Partitioning

Partitioning is a method of grouping similar rows together at the time of writing to speed up queries. Using partitioning can achieve data pruning and optimize queries. When querying a table, specify the partition to be queried through the WHERE clause to avoid full table scans, improve processing efficiency, and reduce computing resources.

Lakehouse Partitioning

Lakehouse partitioning is similar to Apache Iceberg's hidden partitioning. For ease of understanding, we refer to Apache Iceberg's partitioning concepts to introduce Lakehouse partitioning. Apache Iceberg is an open-source table format that supports two partitioning methods: identity partitioning and transform partitioning.

Identity Partitioning: Uses one or more columns of the table as partition keys, dividing the data into different partitions based on the column values. Partition values are generated by obtaining column values and optionally transforming them.
Transform Partitioning: Uses one or more columns of the table after applying a transformation function as partition keys, dividing the data into different partitions based on the transformed values. For example, if a table has a timestamp column, the years(timestamp) function can be used to partition the data by the number of years since 1970.

Partition information and data file paths are stored in metadata. The advantage of this approach is that partitioning strategies can be modified without affecting the data, and partition information can be hidden, eliminating the need to specify partition conditions when writing SQL. Additionally, there is no limit to the number of partitions since the data itself is the partition.

Lakehouse is compatible with some of Apache Iceberg's transform partitioning functions.

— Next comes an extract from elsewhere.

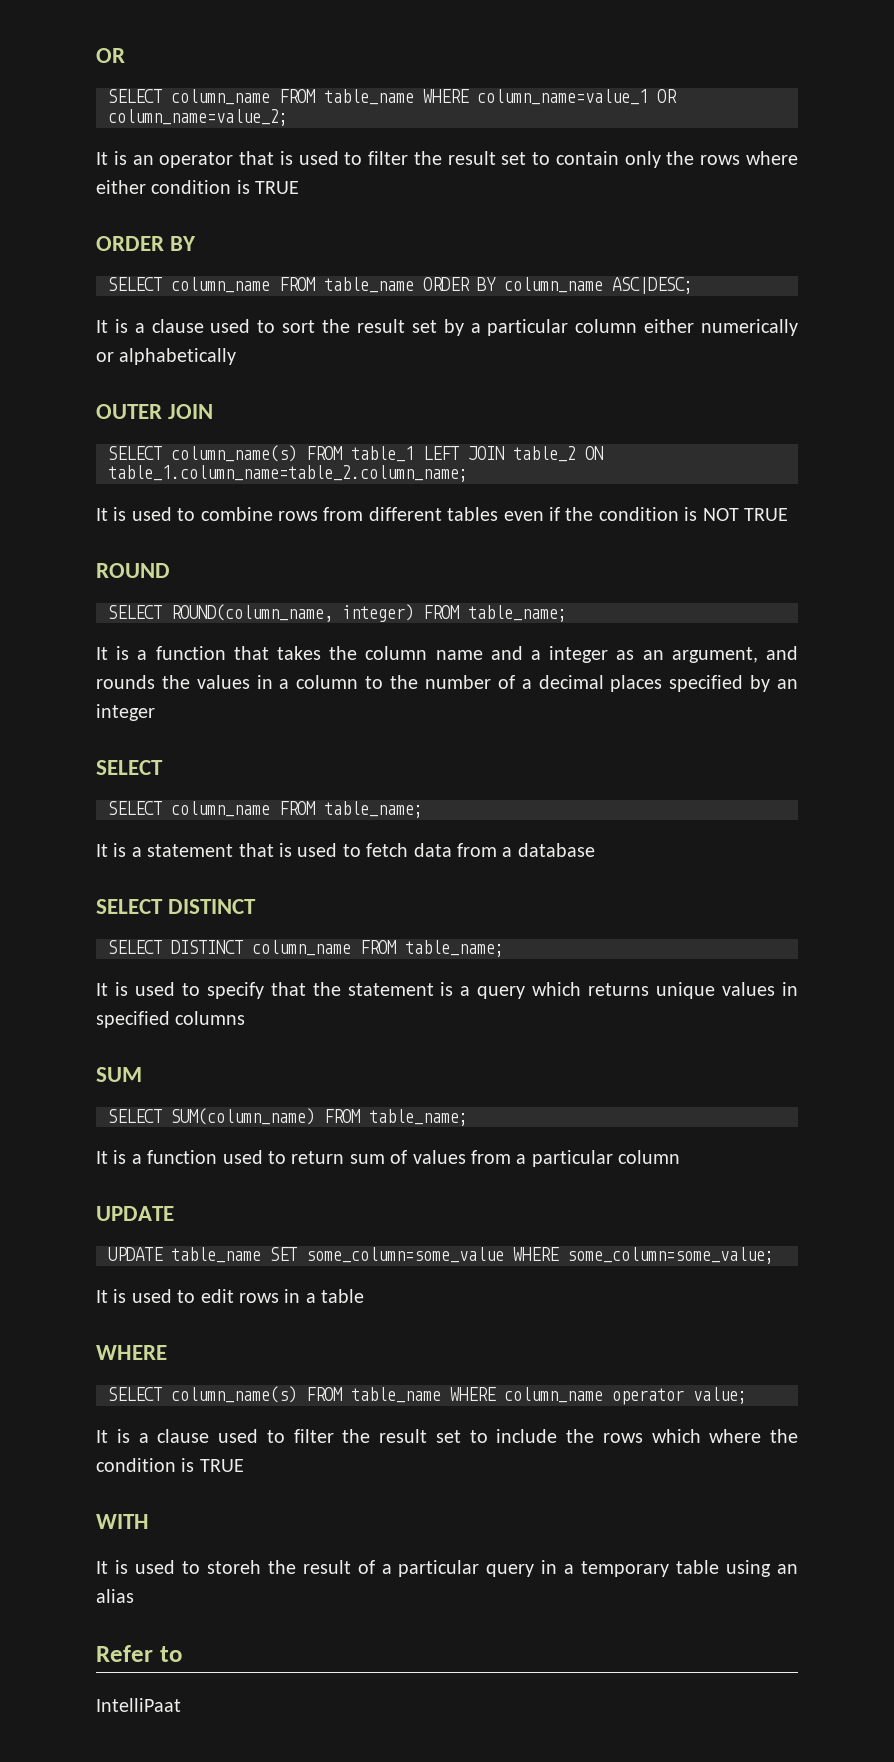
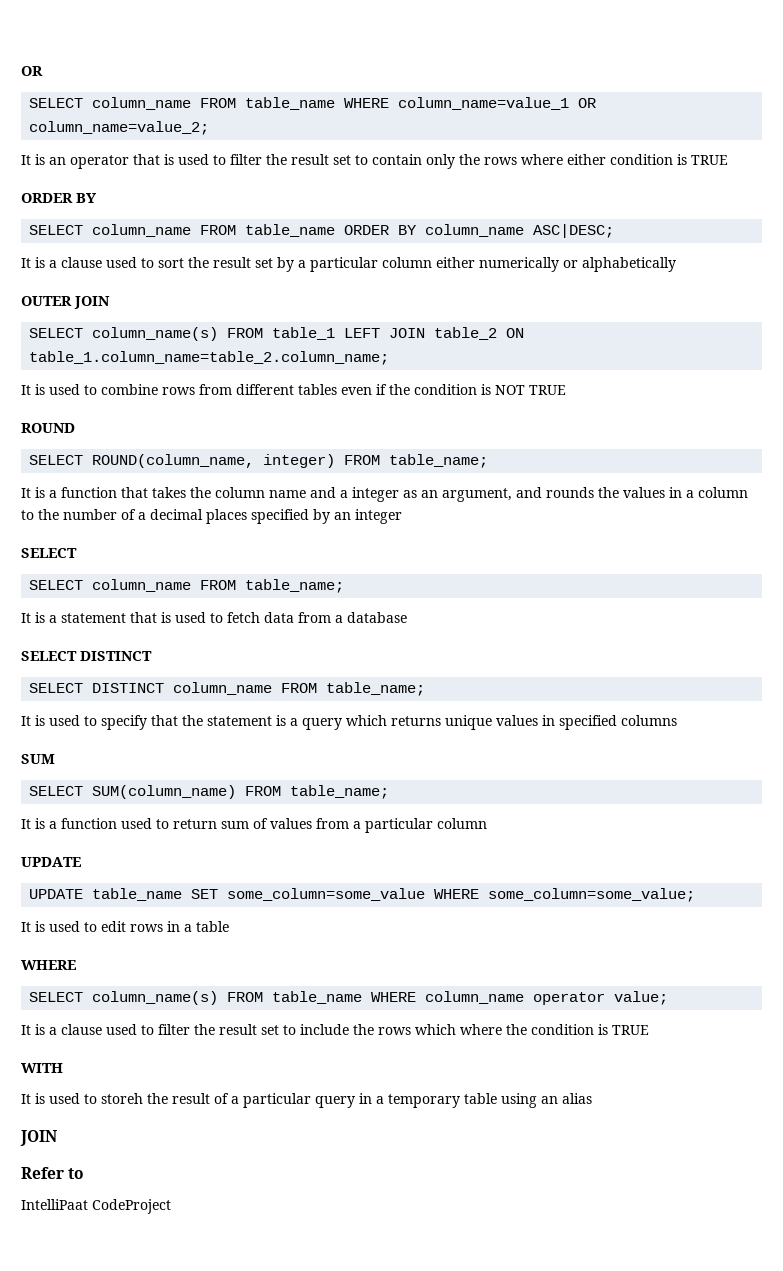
(134, 1596) none -> [20,1130,57,1146] // JOIN
(181, 1705) none -> [92,1199,171,1214] CodeProject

However, Apache Iceberg's year, month, day, and hour transform partitioning functions conflict with common date function names in databases. Therefore, in Lakehouse, the transform partitioning functions are named years, months, days, and hours. Below are the partition transform functions supported by Lakehouse:

Partition Function Name	Description	Source Type	Result Type
bucket(numbucket,colNmae)	Hash value of the value, modulo N	int, long, decimal, date, timestamp_ltz, string binary	int
truncate(colName,W)	Truncate value to width W	int, long, decimal, string	Source Type
years	Extract the year from date or timestamp, based on 1970	date, timestamp, timestamptz	int
months	Extract the month from date or timestamp, based on 1970-01-01	date, timestamp, timestamptz	int
days	Extract the day from date or timestamp, based on 1970-01-01	date, timestamp, timestamptz	int
hours	Extract the hour from timestamp, based on 1970-01-01 00:00:00	timestamp, timestamptz	int

Show Partitions

SHOW PARTITIONS

Lakehouse Partitioning Syntax

Introduction

To accommodate users who are accustomed to using Hive syntax, Lakehouse has implemented some syntactic sugar at the syntax level. It is particularly important to note that Apache Hive requires partition columns to be in the last position, but Apache Iceberg does not have this requirement. Therefore, when adding columns, be especially careful as adding columns in the original Hive way may place the column in the last position. Hence, the position must be specified when adding columns. For example, the syntax for creating partitions in Apache Iceberg is as follows:


CREATE TABLE prod.db.sample (
id bigint,
category string，
data string,
)
PARTITIONED BY(category)

The syntax of hive must be like this


CREATE TABLE prod.db.sample (
id bigint,
data string,
category string)
PARTITIONED BY(category string)

lakehouse is compatible with both iceberg syntax and hive syntax, with partition fields and types written in the PARTITIONED BY statement.

Supported Syntax

lakehouse is compatible with Hive's partition syntax and supports the following partition operations:

Insert into…partition: Insert data into one or more partitions of the table. If the partition does not exist, it will be automatically created because the partition is the data. The partition clause can be omitted, and the data will be automatically mapped according to the order of the columns, requiring that the partition columns and the table positions should be mapped consistently. In hive, you must specify the partition clause.
Insert overwrite…partition: Overwrite data in one or more partitions of the table. If the partition does not exist, it will be automatically created. The partition clause can be omitted, and the data will be automatically mapped according to the order of the columns, requiring that the partition columns and the table positions should be mapped consistently. The overwrite behavior follows Hive's principles: if a partition is specified and it is a static value, it is a static overwrite, meaning only the specified partition is overwritten; if a partition is specified and it is a dynamic value, or if no partition is specified, it is a dynamic overwrite, meaning all matching partitions are overwritten. If the partition in the table is a transformed partition, the partition clause does not support specifying transformation functions, and you can directly use insert overwrite table to insert data.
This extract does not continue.